*What you have to do*.
Starting at the line that has "-> <div> <div>Script</div>" and stopping after the line that has "text: Basic ->", reproduce the listing below exactly; omit everything else.

*Available data*.
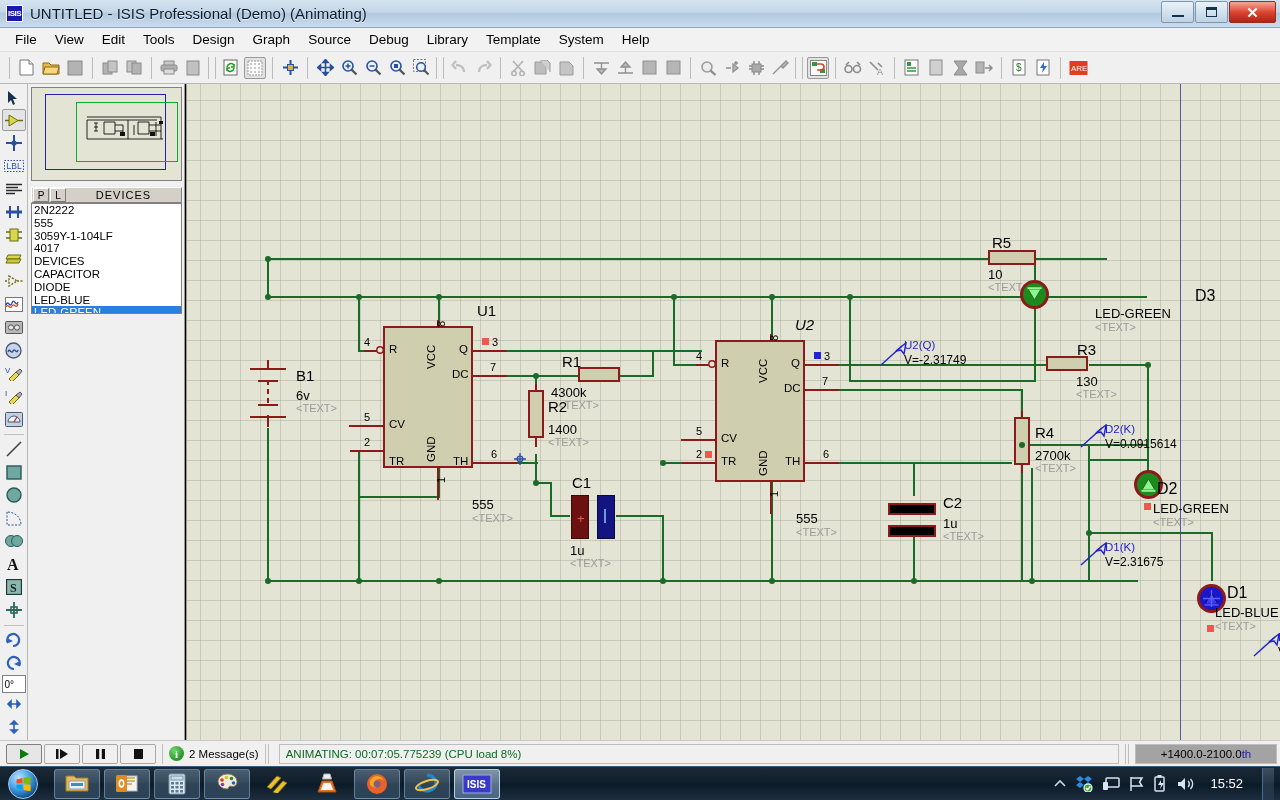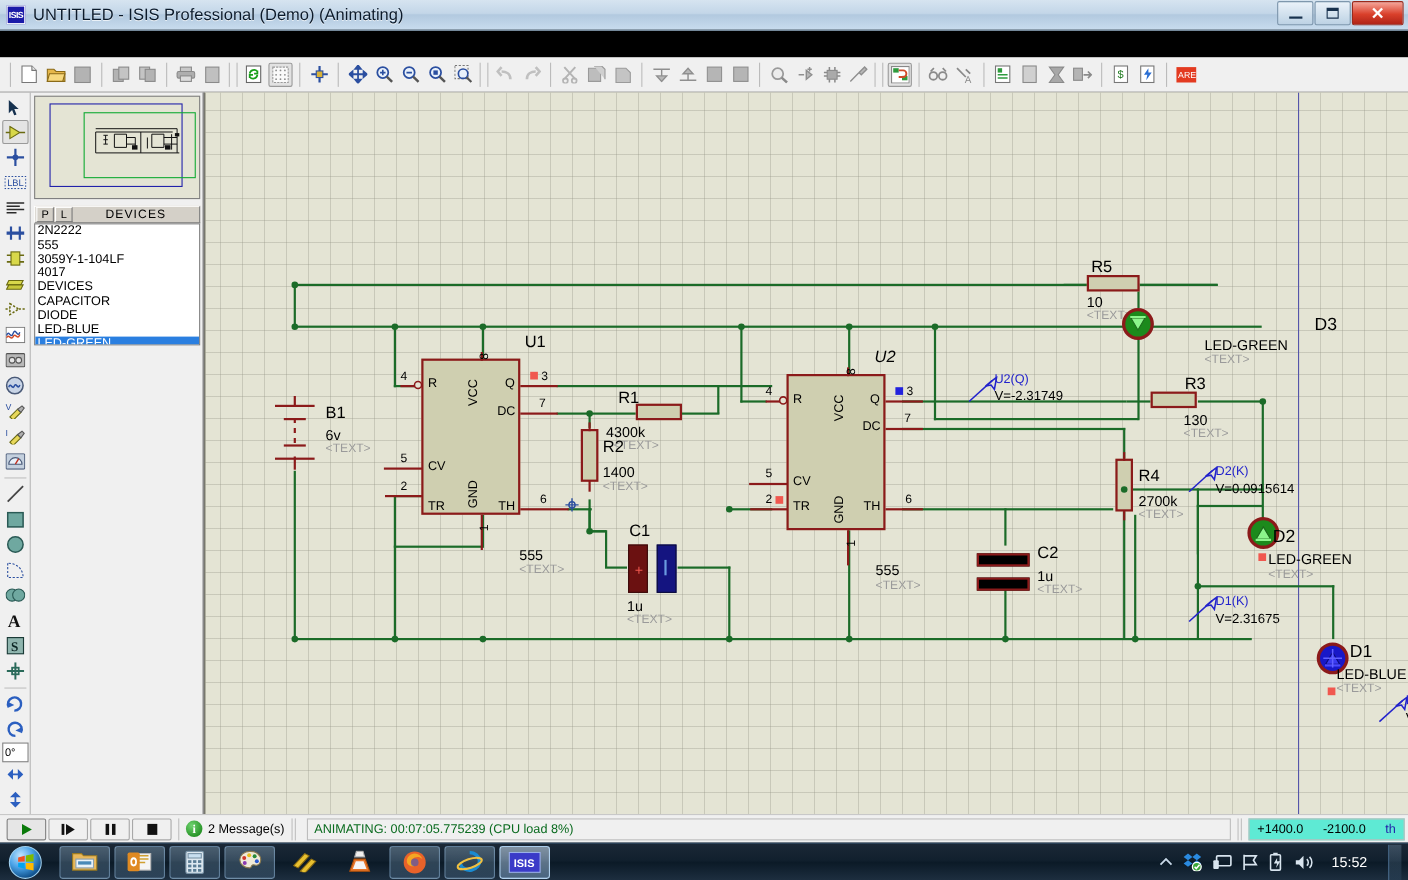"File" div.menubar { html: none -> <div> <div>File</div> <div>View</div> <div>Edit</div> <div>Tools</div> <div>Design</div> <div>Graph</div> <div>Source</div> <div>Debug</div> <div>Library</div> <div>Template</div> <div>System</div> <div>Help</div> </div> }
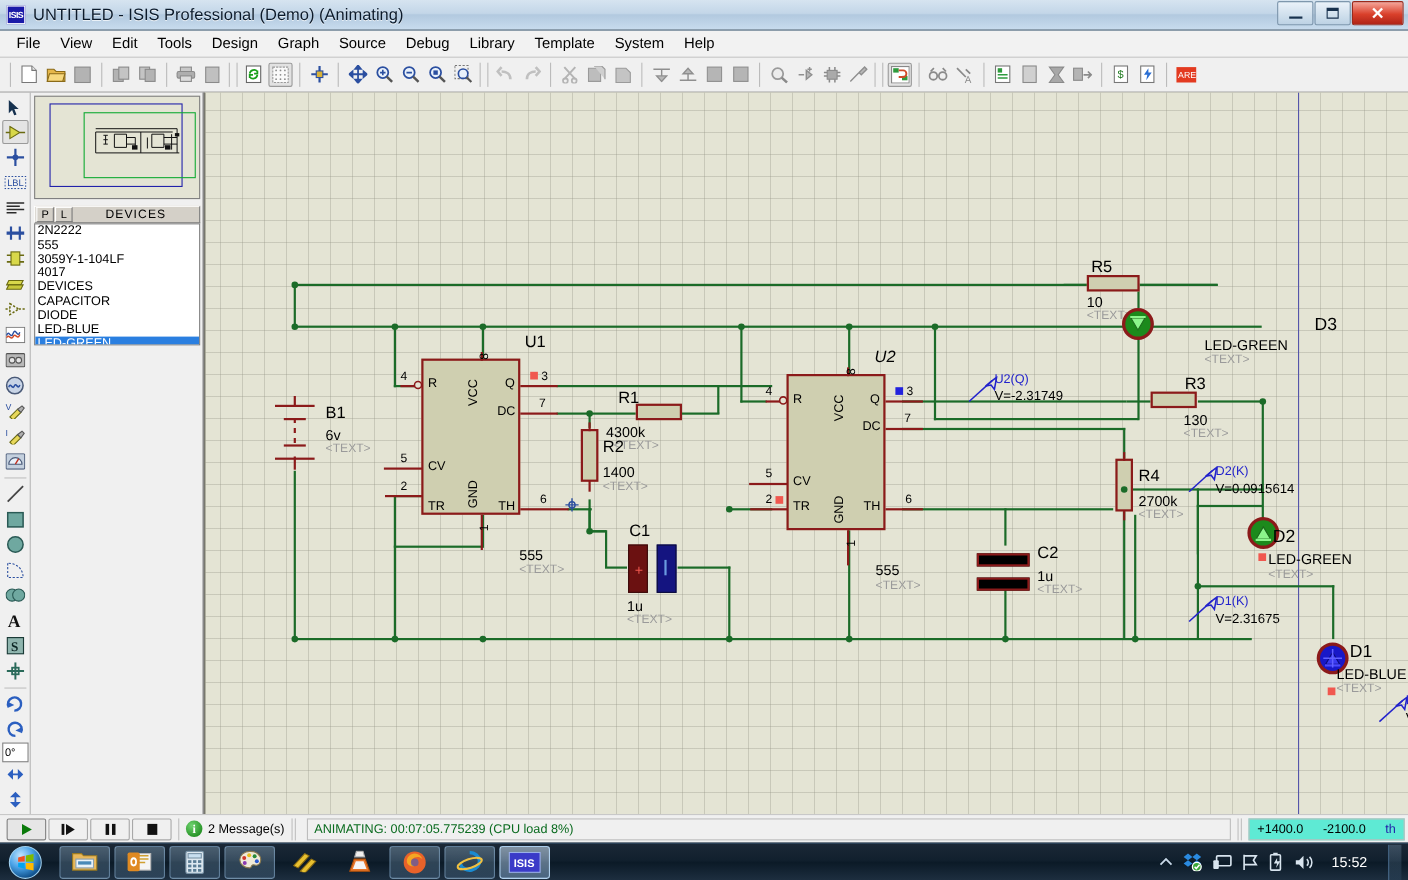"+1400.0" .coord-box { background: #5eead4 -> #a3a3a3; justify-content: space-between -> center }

---

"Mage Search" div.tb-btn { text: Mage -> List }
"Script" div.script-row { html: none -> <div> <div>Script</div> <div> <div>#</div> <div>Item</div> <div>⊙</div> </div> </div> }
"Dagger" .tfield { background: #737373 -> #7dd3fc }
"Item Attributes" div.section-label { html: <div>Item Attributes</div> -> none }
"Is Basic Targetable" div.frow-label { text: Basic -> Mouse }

*Result of this exercise*.
"Script" div.script-row { html: none -> <div> <div>Script</div> <div> <div>#</div> <div>Item</div> <div>⊙</div> </div> </div> }
"Dagger" .tfield { background: #737373 -> #7dd3fc }
"Item Attributes" div.section-label { html: <div>Item Attributes</div> -> none }
"Is Basic Targetable" div.frow-label { text: Basic -> Mouse }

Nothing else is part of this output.